When I see a classic car on the road – a real unique, old, and once extremely desirable automobile, I often think how sad it would be to lose it to the lack of fossil-fuels in our future. Either it is easily convertible or we must save one or two gasoline refinery amongst the millions littering our country and skies with carbon emission for these gems of human imagination and frugality.
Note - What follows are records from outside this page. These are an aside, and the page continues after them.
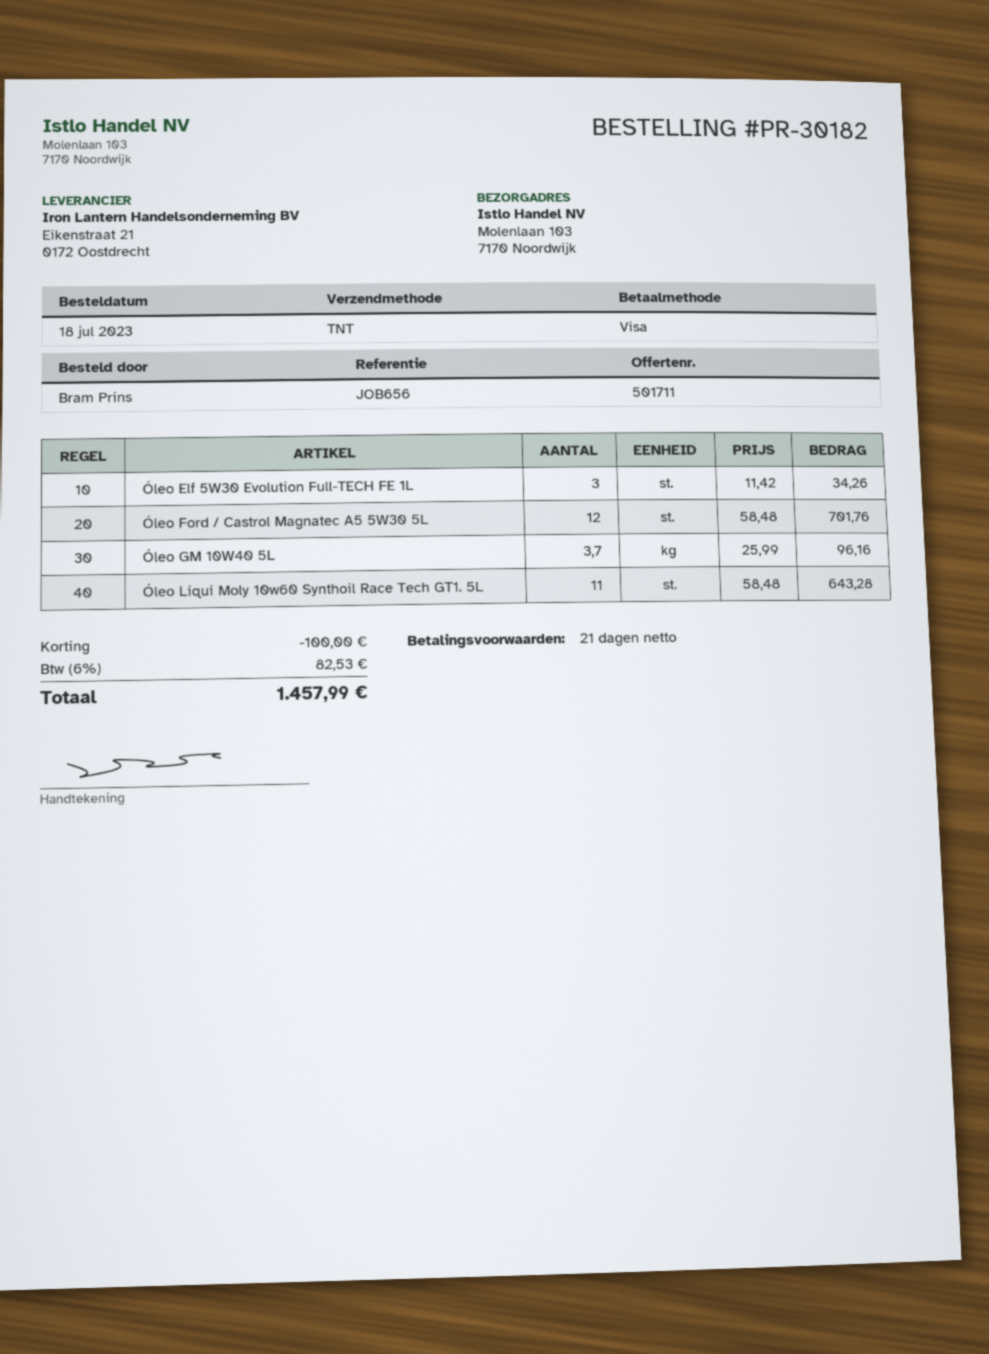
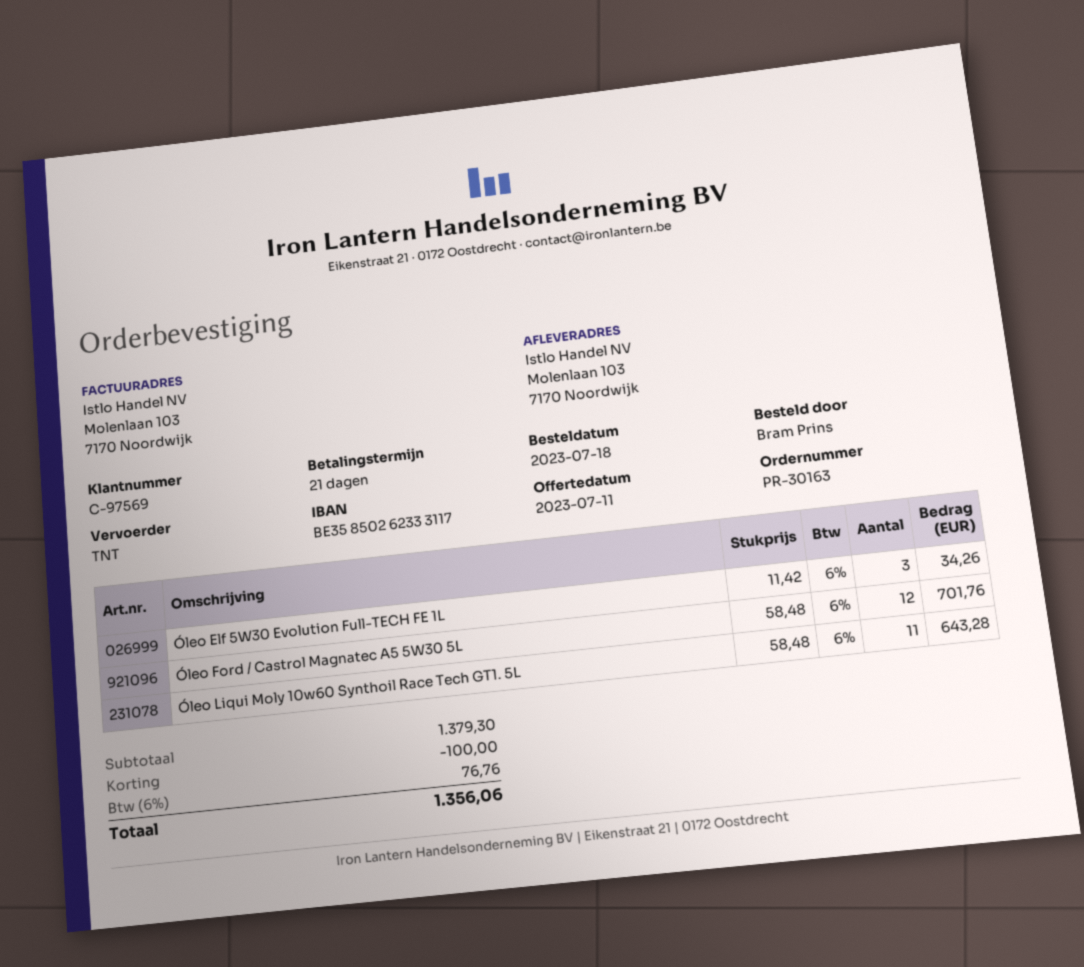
order number: PR-30182 -> PR-30163
Óleo GM 10W40 5L: 3.7 x 25.99 = 96.16 -> none
tax: 6% = 82.53 -> 6% = 76.76
total: 1457.99 -> 1356.06

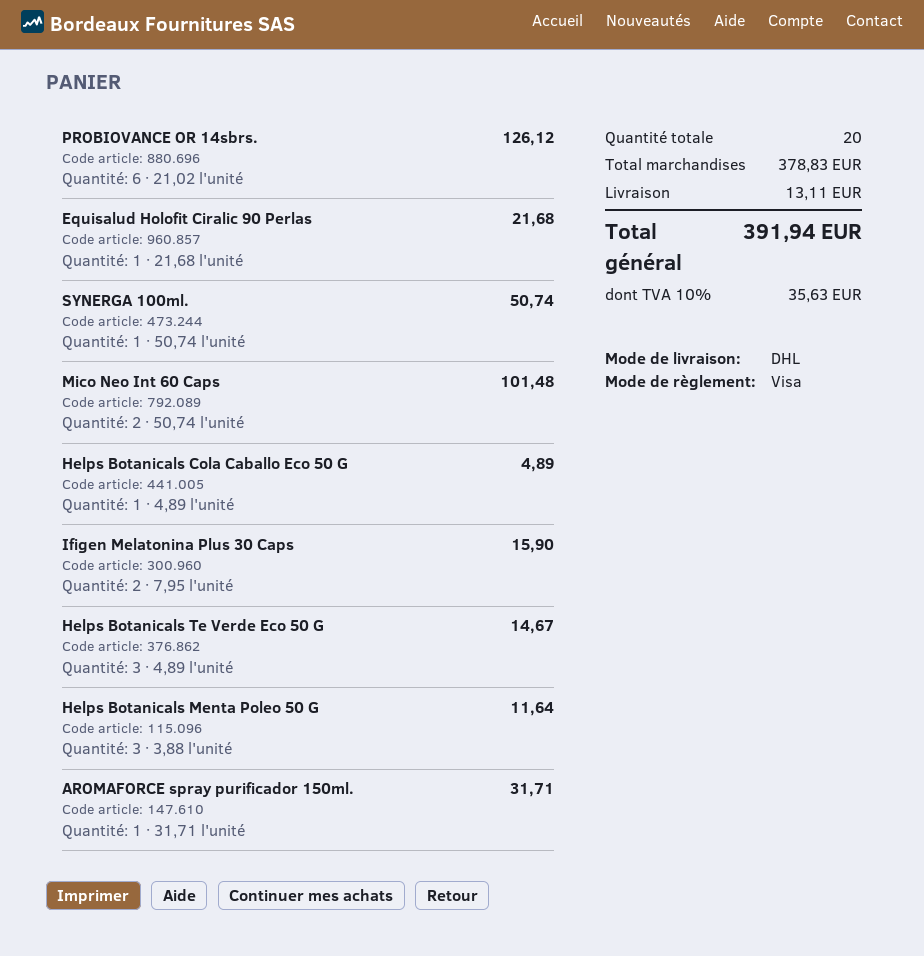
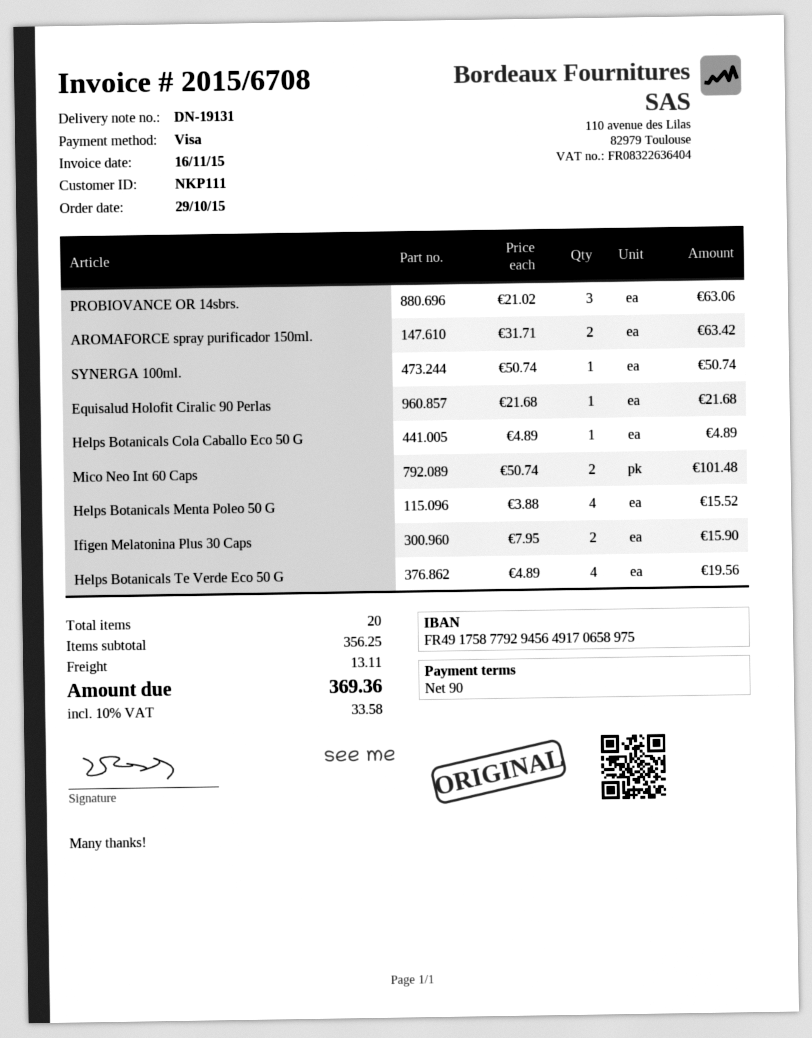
PROBIOVANCE OR 14sbrs.: 6 x 21.02 = 126.12 -> 3 x 21.02 = 63.06
Helps Botanicals Te Verde Eco 50 G: 3 x 4.89 = 14.67 -> 4 x 4.89 = 19.56
Helps Botanicals Menta Poleo 50 G: 3 x 3.88 = 11.64 -> 4 x 3.88 = 15.52
AROMAFORCE spray purificador 150ml.: 1 x 31.71 = 31.71 -> 2 x 31.71 = 63.42
subtotal: 378.83 -> 356.25
tax: 10% = 35.63 -> 10% = 33.58
total: 391.94 -> 369.36

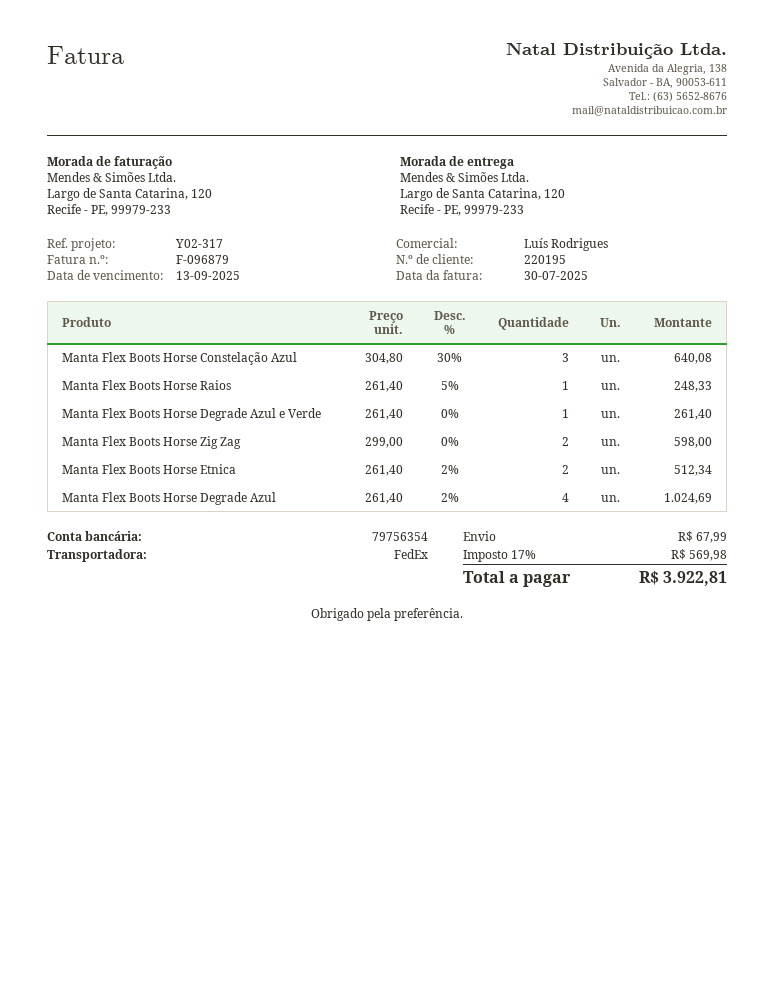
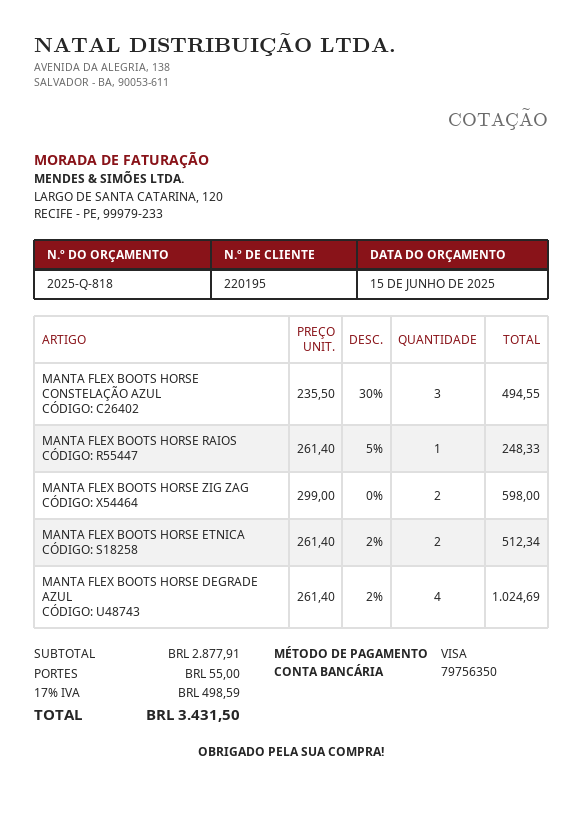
bank account: 79756354 -> 79756350
Manta Flex Boots Horse Constelação Azul: 3 x 304.80 - 30% = 640.08 -> 3 x 235.50 - 30% = 494.55
Manta Flex Boots Horse Degrade Azul e Verde: 1 x 261.40 = 261.40 -> none
shipping: 67.99 -> 55.00
tax: 17% = 569.98 -> 17% = 498.59
total: 3922.81 -> 3431.50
Herbert Diess, CEO of Volkswagen AG with a classic VW Beetle convertible
“The future is electric – and our classic cars can do the same! This week I tested a Beetle convertible with the modern electric motor of an e-up!*. A great driving experience in the fastest and most powerful beetle I’ve ever sat in. Top speed 150 km/h and 60 kW peak power. Brakes and chassis are reinforced to keep the car within the [safety regs]. The whole thing is not a gimmick, but has economic potential. My colleagues from the Volkswagen Group component are already working on conversion kits that can be used to convert classics such as Beetle, Bulli or Karmann-Ghia into electric vehicles. Silent and emission-free. A great idea! 👍 *e-up!: Power consumption, kWh/100 km: 11.7 (combined); CO2 emissions combined, g/km: 0; Efficiency class: A+” – LinkedIn and Volkswagen AG
Depending on where the electricity is produced. In British Columbia and Washington State, our principal renewable energy is publically owned. Our Federal-, Province- (BC Hydro), County-, and even City-owned dams and hydroelectric generators (Seattle City Light) supply near limitless and renewable energy. ElectrifyAmerica distributes that at a reasonable rate to EVs and eMobility.